Dear members of the Diocese of Newark,
A panel of the State Supreme Court has just ruled that same-sex marriages can proceed in New Jersey, beginning Monday, October 21. I rejoice that state law now provides the opportunity for all couples to receive the full benefits of marriage. I join my prayers of thanksgiving with those many couples who are – at this moment, applying for marriage licenses. Many of our diocesan clergy are preparing to officiate at celebrations. I have been in conversation with one priest whose congregation is planning a group wedding ceremony – and how I as bishop might participate.
As we live into this new reality, I refer to guidelines that I issued shortly after the 2012 General Convention, when liturgies were approved for provisional use.
Since February 2007, when the state of New Jersey authorized civil unions, I have given verbal support for clergy to bless civil unions.

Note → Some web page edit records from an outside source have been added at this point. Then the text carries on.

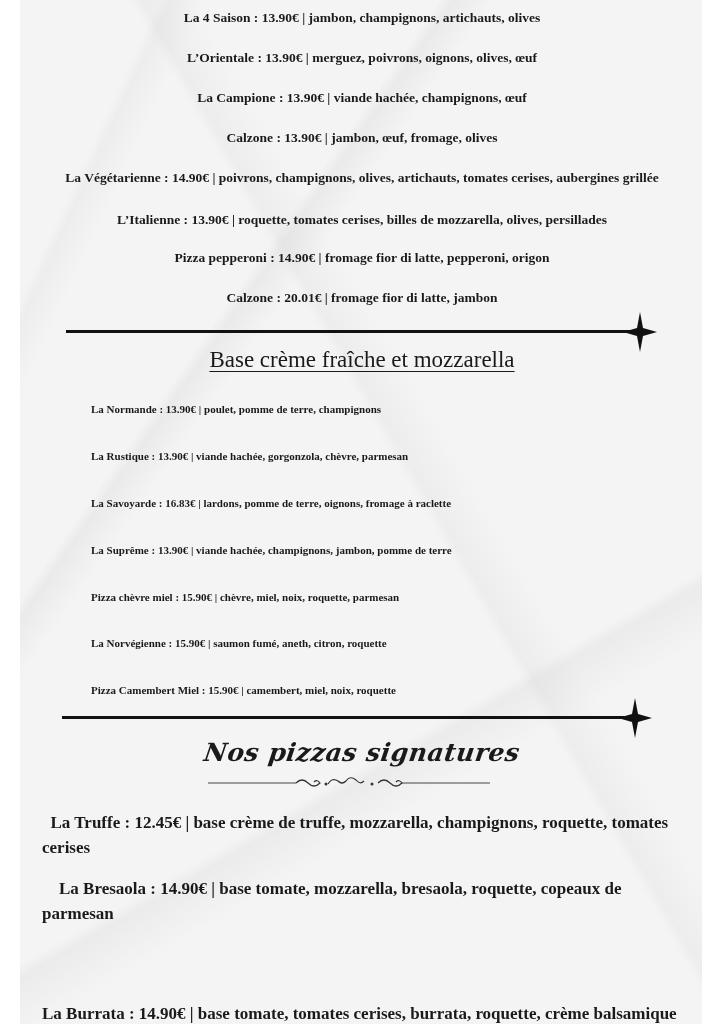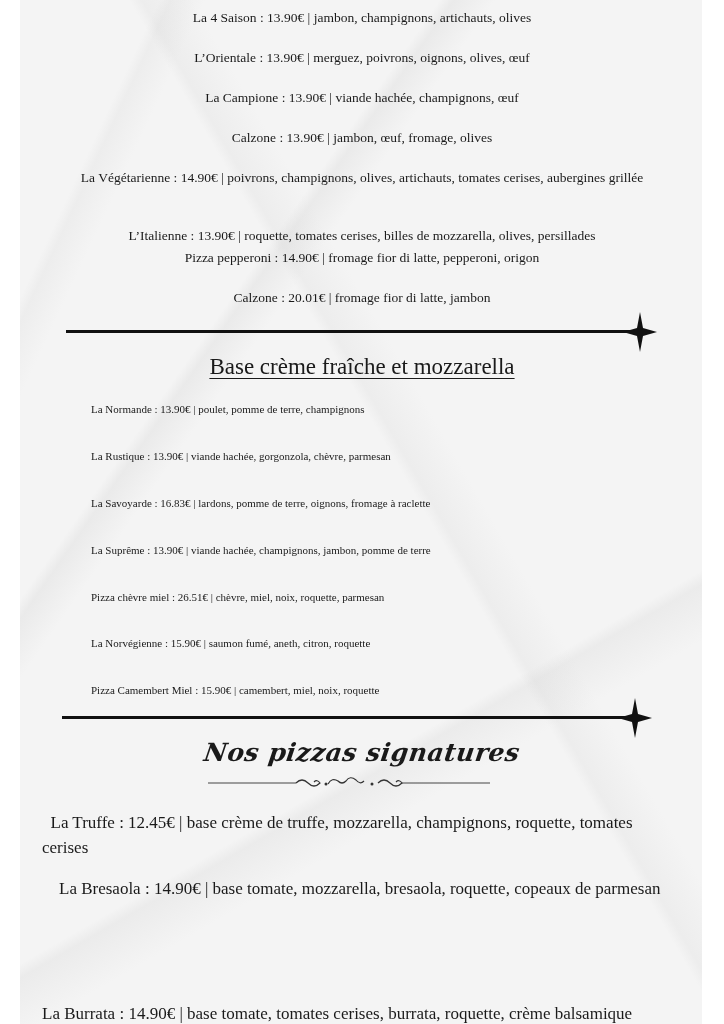--- a/index.html
+++ b/index.html
@@ -12,42 +12,41 @@
     .page {
       position: absolute; left: 20px; top: 0; width: 682px; height: 1024px;
       background:
         linear-gradient(125deg, rgba(0,0,0,0) 0%, rgba(0,0,0,0) 30%, rgba(190,190,190,0.18) 31%, rgba(0,0,0,0) 34%, rgba(0,0,0,0) 100%),
         linear-gradient(60deg, rgba(0,0,0,0) 0%, rgba(0,0,0,0) 55%, rgba(200,200,200,0.16) 56%, rgba(0,0,0,0) 60%, rgba(0,0,0,0) 100%),
         linear-gradient(150deg, rgba(0,0,0,0) 0%, rgba(0,0,0,0) 68%, rgba(185,185,185,0.15) 69%, rgba(0,0,0,0) 73%, rgba(0,0,0,0) 100%),
         linear-gradient(115deg, rgba(0,0,0,0) 0%, rgba(0,0,0,0) 12%, rgba(195,195,195,0.14) 13%, rgba(0,0,0,0) 16%, rgba(0,0,0,0) 100%),
         #f4f4f4;
     }
     .line {
-      position: absolute; white-space: nowrap;
+      position: absolute; white-space: nowrap; font-weight: bold;
     }
     .top-line {
       left: 0; width: 724px; text-align: center; font-size: 13.5px;
     }
     .mid-line {
       left: 91px; font-size: 11px;
     }
     .sig-line {
       left: 42px; font-size: 17px; line-height: 25px; white-space: normal; width: 640px;
     }
     .divider {
       position: absolute; height: 3px; background: #111;
     }
     .star {
       position: absolute; width: 34px; height: 40px;
     }
     .section-title {
       position: absolute; left: 0; width: 724px; text-align: center;
       font-size: 23px; text-decoration: underline; text-underline-offset: 4px;
       text-decoration-thickness: 1px;
-      margin-top: 7px;
     }
     .script-title {
       position: absolute; left: 0; width: 724px; text-align: center;
       font-family: "DejaVu Serif", serif; font-style: italic; font-weight: bold;
       font-size: 25px; letter-spacing: 0.5px;
       transform: skewX(-8deg);
     }
     .flourish {
       position: absolute; left: 208px; top: 776px; width: 282px; height: 14px;
     }
@@ -56,37 +55,37 @@
 <body>
 
 <div class="page"></div>
 
 <div>
   <div class="line top-line" style="top:10px">La 4 Saison : 13.90€ | jambon, champignons, artichauts, olives</div>
   <div class="line top-line" style="top:50px">L’Orientale : 13.90€ | merguez, poivrons, oignons, olives, œuf</div>
   <div class="line top-line" style="top:90px">La Campione : 13.90€ | viande hachée, champignons, œuf</div>
   <div class="line top-line" style="top:130px">Calzone : 13.90€ | jambon, œuf, fromage, olives</div>
   <div class="line top-line" style="top:170px">La Végétarienne : 14.90€ | poivrons, champignons, olives, artichauts, tomates cerises, aubergines grillée</div>
-  <div class="line top-line" style="top:228px">L’Italienne : 13.90€ | roquette, tomates cerises, billes de mozzarella, olives, persillades</div>
+  <div class="line top-line" style="top:212px">L’Italienne : 13.90€ | roquette, tomates cerises, billes de mozzarella, olives, persillades</div>
   <div class="line top-line" style="top:250px">Pizza pepperoni : 14.90€ | fromage fior di latte, pepperoni, origon</div>
   <div class="line top-line" style="top:290px">Calzone : 20.01€ | fromage fior di latte, jambon</div>
 </div>
 
 <div class="divider" style="left:66px; top:330px; width:576px;"></div>
 <svg class="star" style="left:623px; top:312px;" viewBox="0 0 34 40">
   <path d="M17 0 L20 16 L34 20 L20 24 L17 40 L14 24 L0 20 L14 16 Z" fill="#111"></path>
 </svg>
 
 <div class="section-title" style="top:347px;">Base crème fraîche et mozzarella</div>
 <div>
   <div class="line mid-line" style="top:403px"> La Normande : 13.90€ | poulet, pomme de terre, champignons</div>
   <div class="line mid-line" style="top:450px">La Rustique : 13.90€ | viande hachée, gorgonzola, chèvre, parmesan</div>
   <div class="line mid-line" style="top:497px">La Savoyarde : 16.83€ | lardons, pomme de terre, oignons, fromage à raclette</div>
   <div class="line mid-line" style="top:544px">La Suprême : 13.90€ | viande hachée, champignons, jambon, pomme de terre</div>
-  <div class="line mid-line" style="top:591px">Pizza chèvre miel : 26.51€ | chèvre, miel, noix, roquette, parmesan</div>
+  <div class="line mid-line" style="top:591px">Pizza chèvre miel : 15.90€ | chèvre, miel, noix, roquette, parmesan</div>
   <div class="line mid-line" style="top:637px">La Norvégienne : 15.90€ | saumon fumé, aneth, citron, roquette</div>
   <div class="line mid-line" style="top:684px">Pizza Camembert Miel : 15.90€ | camembert, miel, noix, roquette</div>
 </div>
 
 <div class="divider" style="left:62px; top:716px; width:572px;"></div>
 <svg class="star" style="left:618px; top:698px;" viewBox="0 0 34 40">
   <path d="M17 0 L20 16 L34 20 L20 24 L17 40 L14 24 L0 20 L14 16 Z" fill="#111"></path>
 </svg>
 
 <div class="script-title" style="top:738px;">Nos pizzas signatures</div>

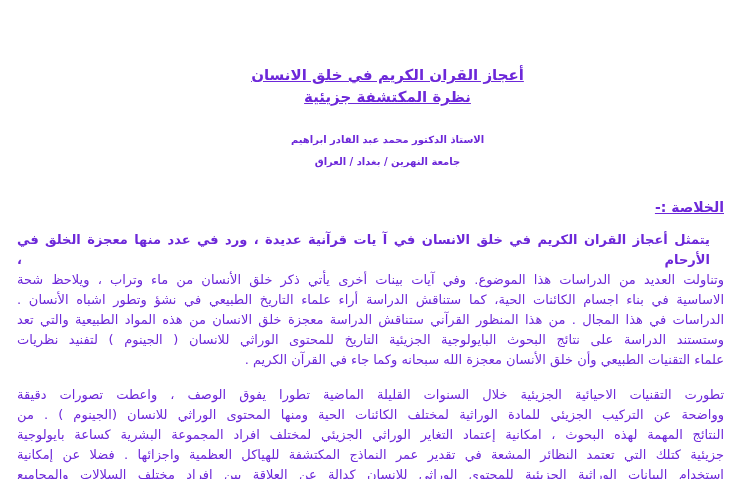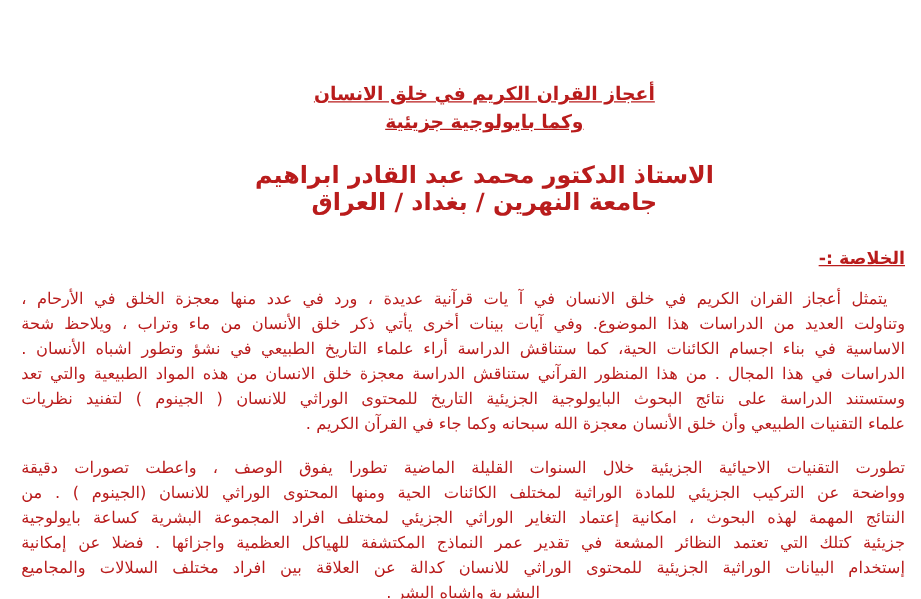--- a/index.html
+++ b/index.html
@@ -4,42 +4,42 @@
 <style>
   * { margin: 0; padding: 0; box-sizing: border-box; }
   html, body { background: #ffffff; }
   body { font-family: "DejaVu Sans", sans-serif; }
 
   .page {
     position: relative;
     width: 737px;
     height: 479px;
     background: #ffffff;
-    color: #b91c1c;
+    color: #6d28d9;
     direction: rtl;
     overflow: hidden;
     padding: 0 13px 0 17px;
   }
 
   
   .header {
     padding-top: 64px;
     padding-left: 34px;
     text-align: center;
   }
   .title-line {
     font-size: 15px;
     font-weight: bold;
     line-height: 22px;
     text-decoration: underline;
     white-space: nowrap;
   }
   .author-block { margin-top: 21px; }
   .author-line {
-    font-size: 19px;
+    font-size: 10px;
     font-weight: bold;
     line-height: 22px;
     white-space: nowrap;
   }
 
   .section-heading {
     margin-top: 24px;
     text-align: right;
     font-size: 14px;
     font-weight: bold;
@@ -53,34 +53,34 @@
   }
   .para .line {
     text-align: justify;
     text-align-last: justify;
     text-justify: inter-word;
     white-space: normal;
     overflow: hidden;
   }
   .para .line:last-child { text-align-last: right; }
   .para[data-last-align="center"] .line:last-child { text-align-last: center; }
-  .para[data-first-indent="true"] .line:first-child { padding-right: 14px; }
+  .para[data-first-indent="true"] .line:first-child { padding-right: 14px; font-weight: bold; }
 
   .para-1 { margin-top: 13px; }
   .para-2 { margin-top: 15px; }
 </style>
 </head>
 <body>
 
 <div class="page">
 
   <div class="header">
     <div class="title-block">
       <div class="title-line">أعجاز القران الكريم في خلق الانسان</div>
-      <div class="title-line">وكما بايولوجية جزيئية</div>
+      <div class="title-line">نظرة المكتشفة جزيئية</div>
     </div>
     <div class="author-block">
       <div class="author-line">الاستاذ الدكتور محمد عبد القادر ابراهيم</div>
       <div class="author-line">جامعة النهرين / بغداد  / العراق</div>
     </div>
   </div>
 
   <div class="section-heading">
     <span class="underlined">الخلاصة :-</span>
   </div>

I now add my support for clergy to perform same-sex marriage ceremonies, with the following guidelines:
- I expect that clergy will provide the same pastoral care and counseling to same-sex couples leading up to the ceremony that they would provide heterosexual couples.
- I expect that clergy will inform the leadership of the congregation that the blessing of same-sex marriages is to be a part of the ministry of the congregation; and to seek their support. A priest needs to pronounce the blessing; a deacon may participate.
- I would ask clergy to use the common liturgy for same-sex blessings approved at the 2012 General Convention (available here).
- I would encourage clergy to record the ceremony in the Parish Register.
- I request that in the case of a new lifelong union that follows either a divorce or the end of a previous lifelong union, clergy seek permission from the bishop’s office to bless the marriage (which is the canonical policy for second marriages).
I am grateful for this forward step in our civic life. I continue to pray for the movement toward full marriage equality in this country, and for the day when we will not need to make distinctions – pastorally, liturgically or legally, between two people who pledge lifelong fidelity to each other.